ASSIGNMENT
I'd like the entries reproduced exactly, with the images omitted.

━━━━━ MATERIALS PROVIDED

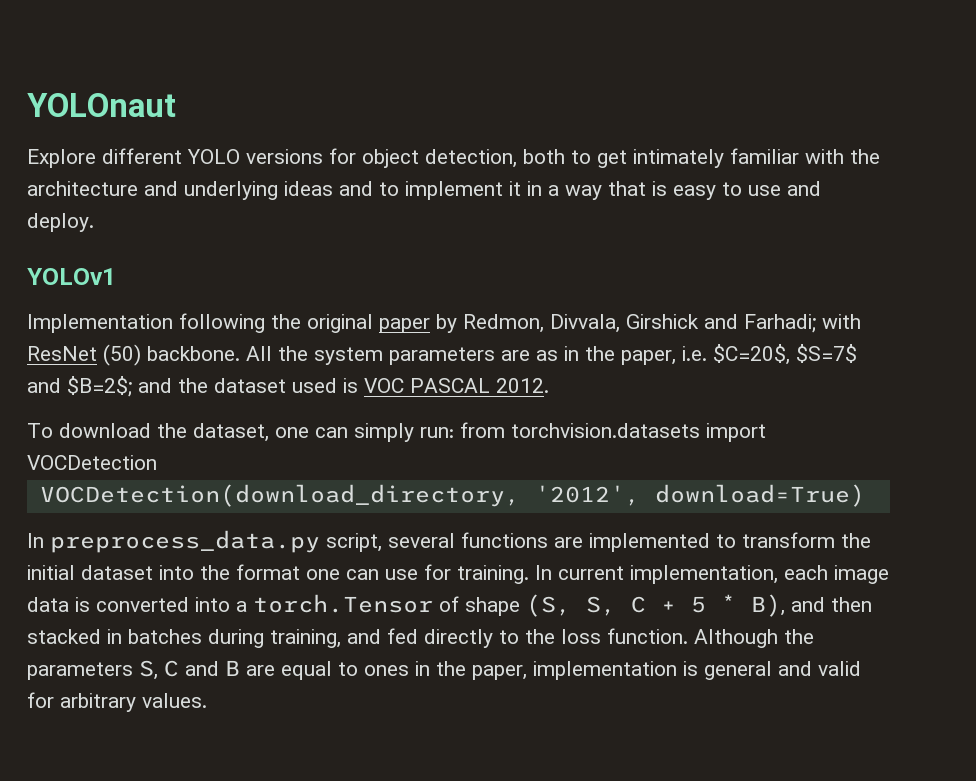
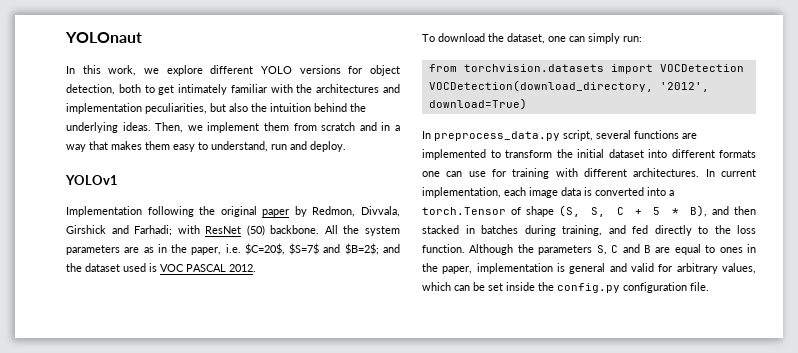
- Explore different YOLO versions for object detection, both to get intimately familiar with the architecture and underlying ideas and to implement it in a way that is easy to use and deploy.
+ In this work, we explore different YOLO versions for object detection, both to get intimately familiar with the architectures and implementation peculiarities, but also the intuition behind the underlying ideas. Then, we implement them from scratch and in a way that makes them easy to understand, run and deploy.
- To download the dataset, one can simply run: from torchvision.datasets import VOCDetection
+ To download the dataset, one can simply run:
+ from torchvision.datasets import VOCDetection
- In preprocess_data.py script, several functions are implemented to transform the initial dataset into the format one can use for training.
+ In preprocess_data.py script, several functions are implemented to transform the initial dataset into different formats one can use for training with different architectures.
- Although the parameters S, C and B are equal to ones in the paper, implementation is general and valid for arbitrary values.
+ Although the parameters S, C and B are equal to ones in the paper, implementation is general and valid for arbitrary values, which can be set inside the config.py configuration file.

━━━━━━━━━━

YOUR SOLUTION
- Explore different YOLO versions for object detection, both to get intimately familiar with the architecture and underlying ideas and to implement it in a way that is easy to use and deploy.
+ In this work, we explore different YOLO versions for object detection, both to get intimately familiar with the architectures and implementation peculiarities, but also the intuition behind the underlying ideas. Then, we implement them from scratch and in a way that makes them easy to understand, run and deploy.
- To download the dataset, one can simply run: from torchvision.datasets import VOCDetection
+ To download the dataset, one can simply run:
+ from torchvision.datasets import VOCDetection
- In preprocess_data.py script, several functions are implemented to transform the initial dataset into the format one can use for training.
+ In preprocess_data.py script, several functions are implemented to transform the initial dataset into different formats one can use for training with different architectures.
- Although the parameters S, C and B are equal to ones in the paper, implementation is general and valid for arbitrary values.
+ Although the parameters S, C and B are equal to ones in the paper, implementation is general and valid for arbitrary values, which can be set inside the config.py configuration file.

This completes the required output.